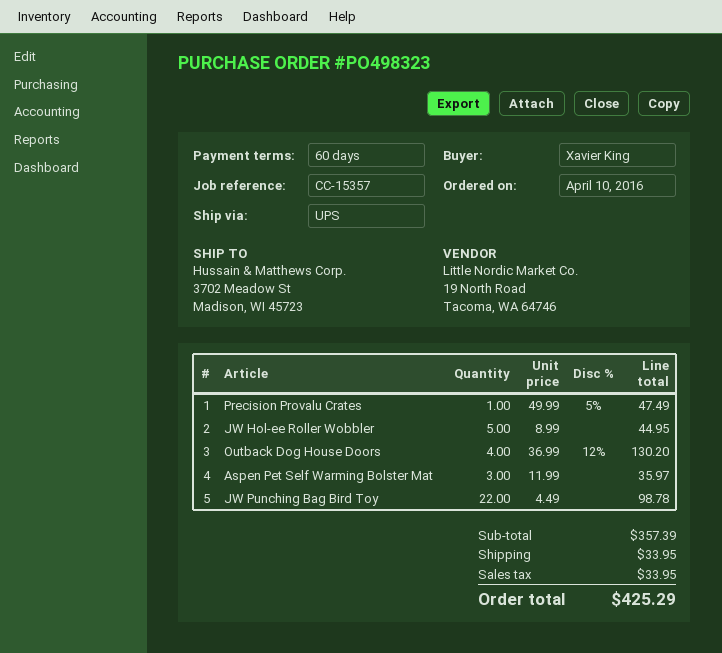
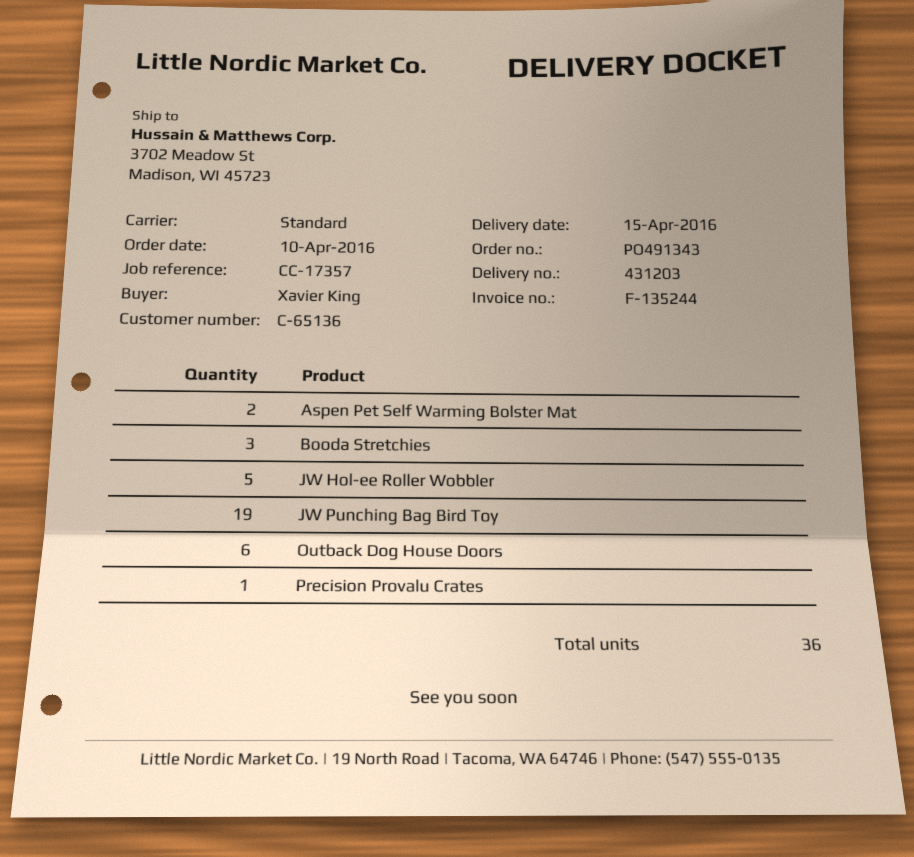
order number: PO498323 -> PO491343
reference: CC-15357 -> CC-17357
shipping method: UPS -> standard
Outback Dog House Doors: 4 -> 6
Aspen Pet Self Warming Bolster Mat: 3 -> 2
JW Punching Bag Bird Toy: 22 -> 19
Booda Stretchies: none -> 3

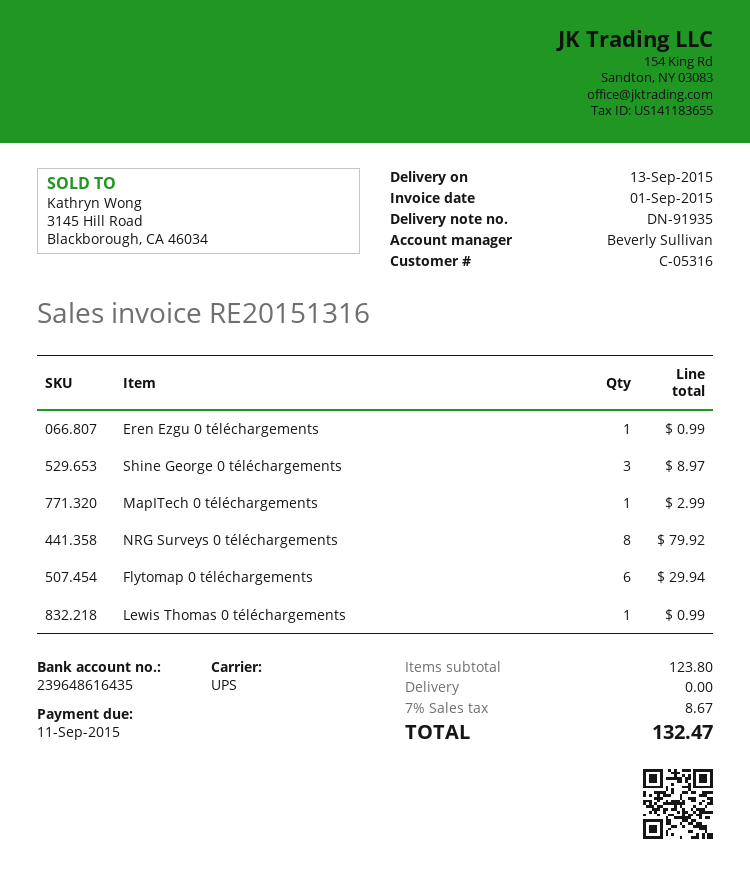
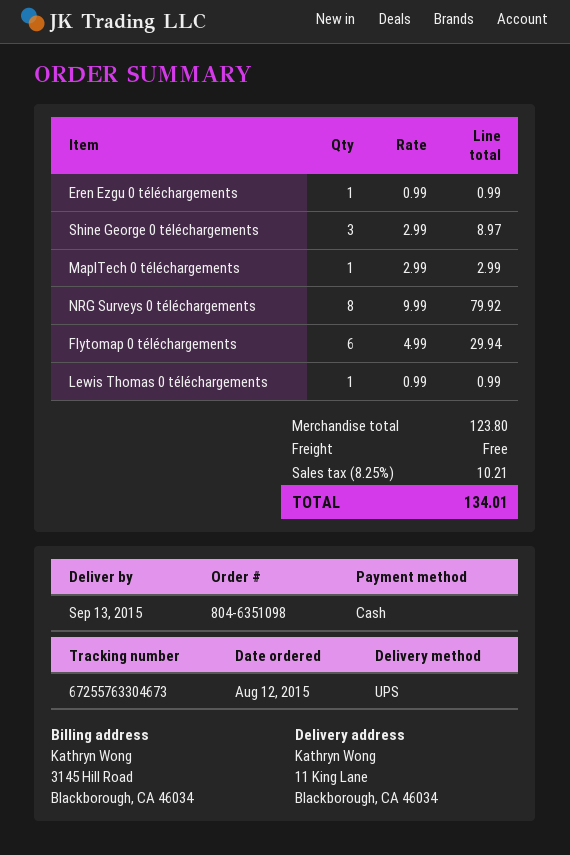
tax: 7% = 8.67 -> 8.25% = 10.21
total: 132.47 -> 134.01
● ● ●
» **What needs to be done**
Word for word, write out each of the records, but not the pictures.

» **Result below**
order number: PO498323 -> PO491343
reference: CC-15357 -> CC-17357
shipping method: UPS -> standard
Outback Dog House Doors: 4 -> 6
Aspen Pet Self Warming Bolster Mat: 3 -> 2
JW Punching Bag Bird Toy: 22 -> 19
Booda Stretchies: none -> 3

tax: 7% = 8.67 -> 8.25% = 10.21
total: 132.47 -> 134.01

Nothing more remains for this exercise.